● Brief
All lines from the line containing "<span>the </span><b>3rds</b><span> in</span><br>" up to and including the last line of the entries must be written out exactly, with no others.

Exercise data below:

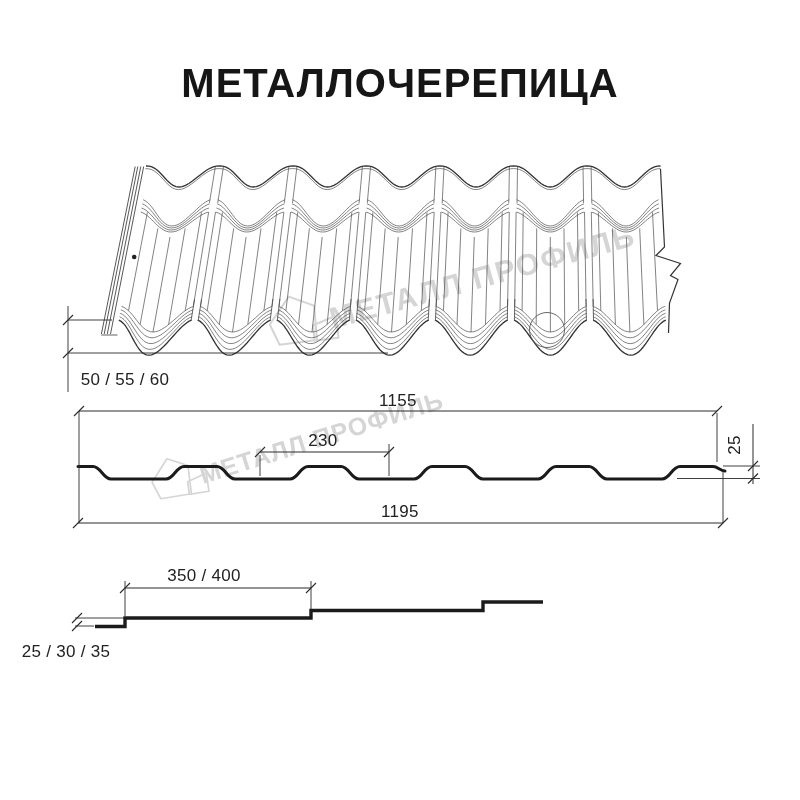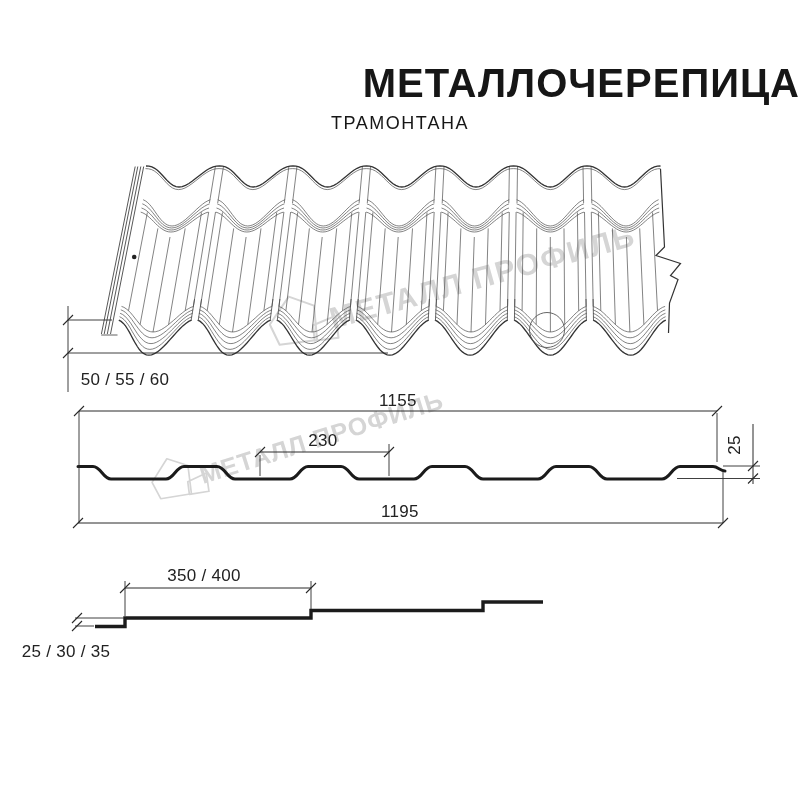--- a/index.html
+++ b/index.html
@@ -5,7 +5,7 @@
   html,body{margin:0;padding:0;background:#ffffff;width:800px;height:800px;overflow:hidden;}
   #page{position:relative;width:800px;height:800px;background:#fff;font-family:"Liberation Sans",sans-serif;}
   h1,h2{margin:0;text-align:center;color:#161616;}
-  #title{position:absolute;top:62px;left:0;width:800px;font-size:40px;line-height:42px;font-weight:bold;letter-spacing:1px;text-align:right;}
+  #title{position:absolute;top:62px;left:0;width:800px;font-size:40px;line-height:42px;font-weight:bold;letter-spacing:1px;}
   #subtitle{position:absolute;top:112px;left:0;width:800px;font-size:18px;line-height:22px;font-weight:normal;letter-spacing:1.5px;}
   svg{position:absolute;top:0;left:0;}
   .dimline{stroke:#2a2a2a;stroke-width:1;fill:none;}

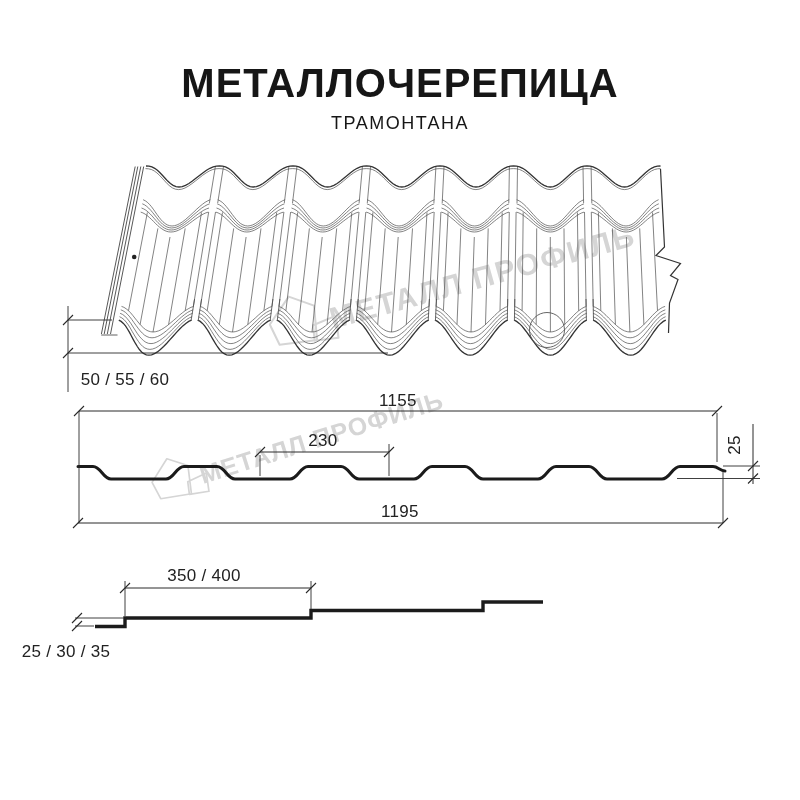--- a/index.html
+++ b/index.html
@@ -23,7 +23,6 @@
 <div id="page">
 
   <h1 id="title">МЕТАЛЛОЧЕРЕПИЦА</h1>
-  <h2 id="subtitle">ТРАМОНТАНА</h2>
 
   <svg id="canvas" width="800" height="800" viewBox="0 0 800 800">
 

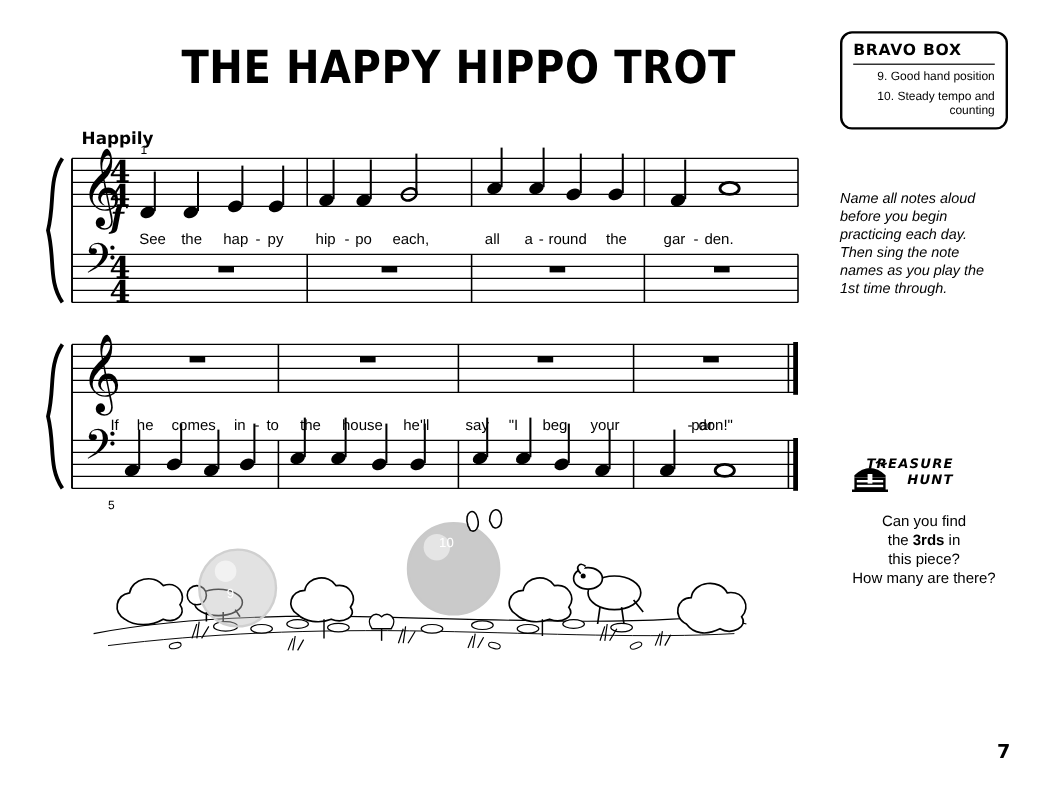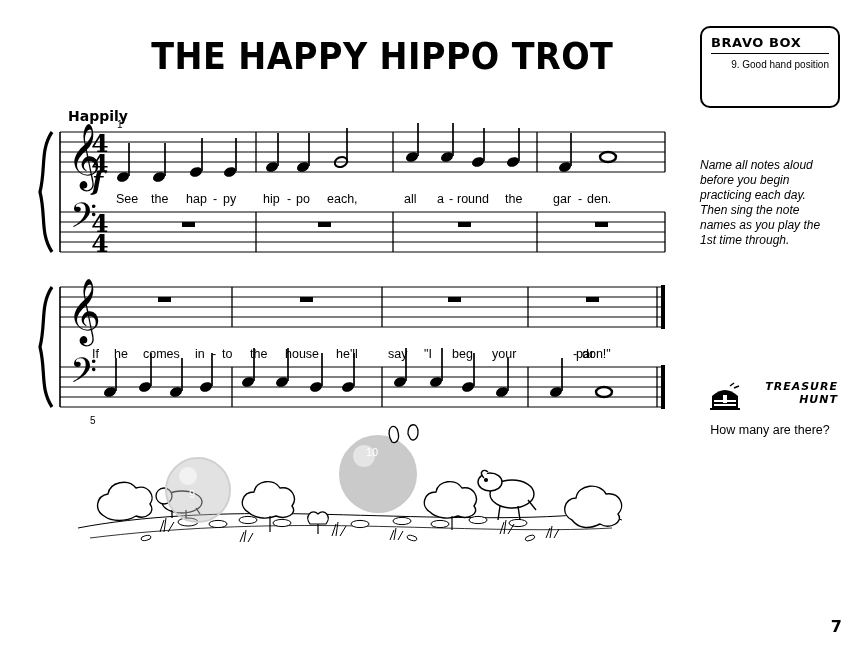--- a/index.html
+++ b/index.html
@@ -155,6 +155,7 @@
   <div class="bb-title">BRAVO BOX</div>
   <hr>
   <div class="bb-item">9. Good hand position</div>
+  <div class="bb-item">10. Steady tempo and counting</div>
 </div>
 
 <div id="side-note">Name all notes aloud before you begin practicing each day. Then sing the note names as you play the 1st time through.</div>

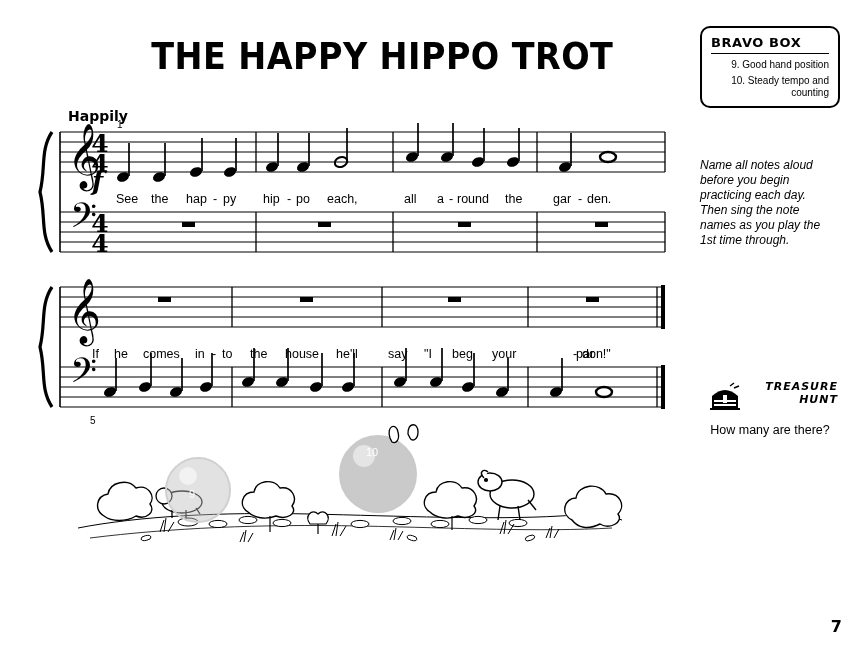--- a/index.html
+++ b/index.html
@@ -97,7 +97,7 @@
     font-size: 11px;
     letter-spacing: 1px;
     line-height: 13px;
-    text-align: right;
+    text-align: left;
   }
   #treasure-hunt .th-icon {
     position: absolute;

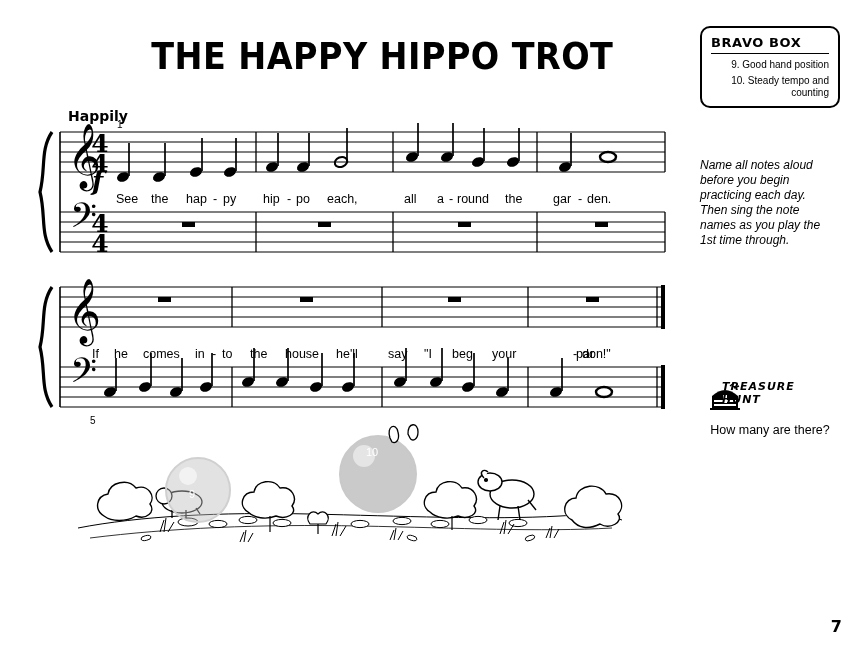--- a/index.html
+++ b/index.html
@@ -176,7 +176,7 @@
     </span>
     <span class="th-label">
       <span>TREASURE</span><br>
-      <span style="display:inline-block;">HUNT</span>
+      <span style="display:inline-block;margin-left:34px">HUNT</span>
     </span>
   </div>
   <div class="th-q2">How many are there?</div>

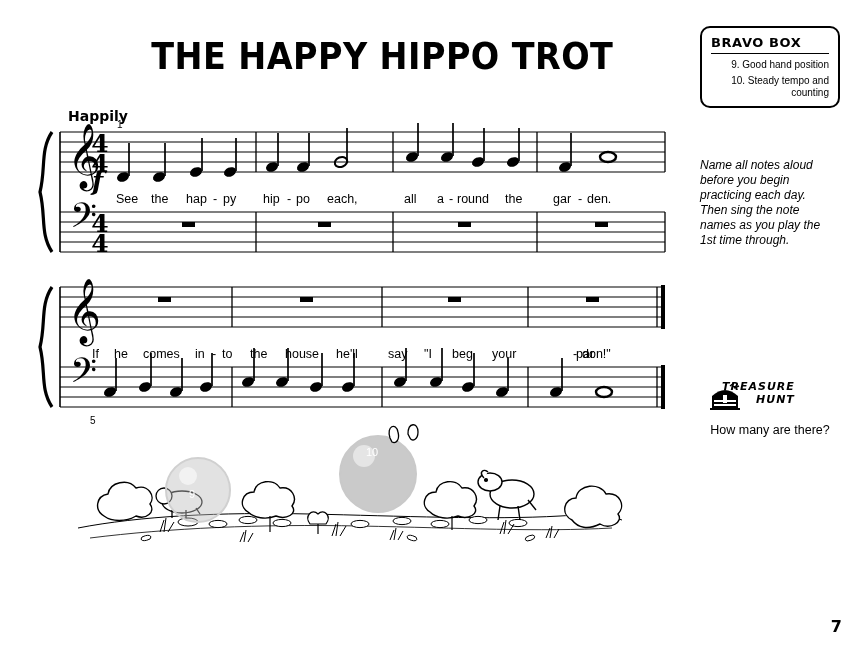--- a/index.html
+++ b/index.html
@@ -179,6 +179,11 @@
       <span style="display:inline-block;margin-left:34px">HUNT</span>
     </span>
   </div>
+  <div class="th-q">
+    <span>Can you find</span><br>
+    <span>the </span><b>3rds</b><span> in</span><br>
+    <span>this piece?</span>
+  </div>
   <div class="th-q2">How many are there?</div>
 </div>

End of Exercise data.

● Solution for this problem
+    <span>the </span><b>3rds</b><span> in</span><br>
+    <span>this piece?</span>
+  </div>
   <div class="th-q2">How many are there?</div>
 </div>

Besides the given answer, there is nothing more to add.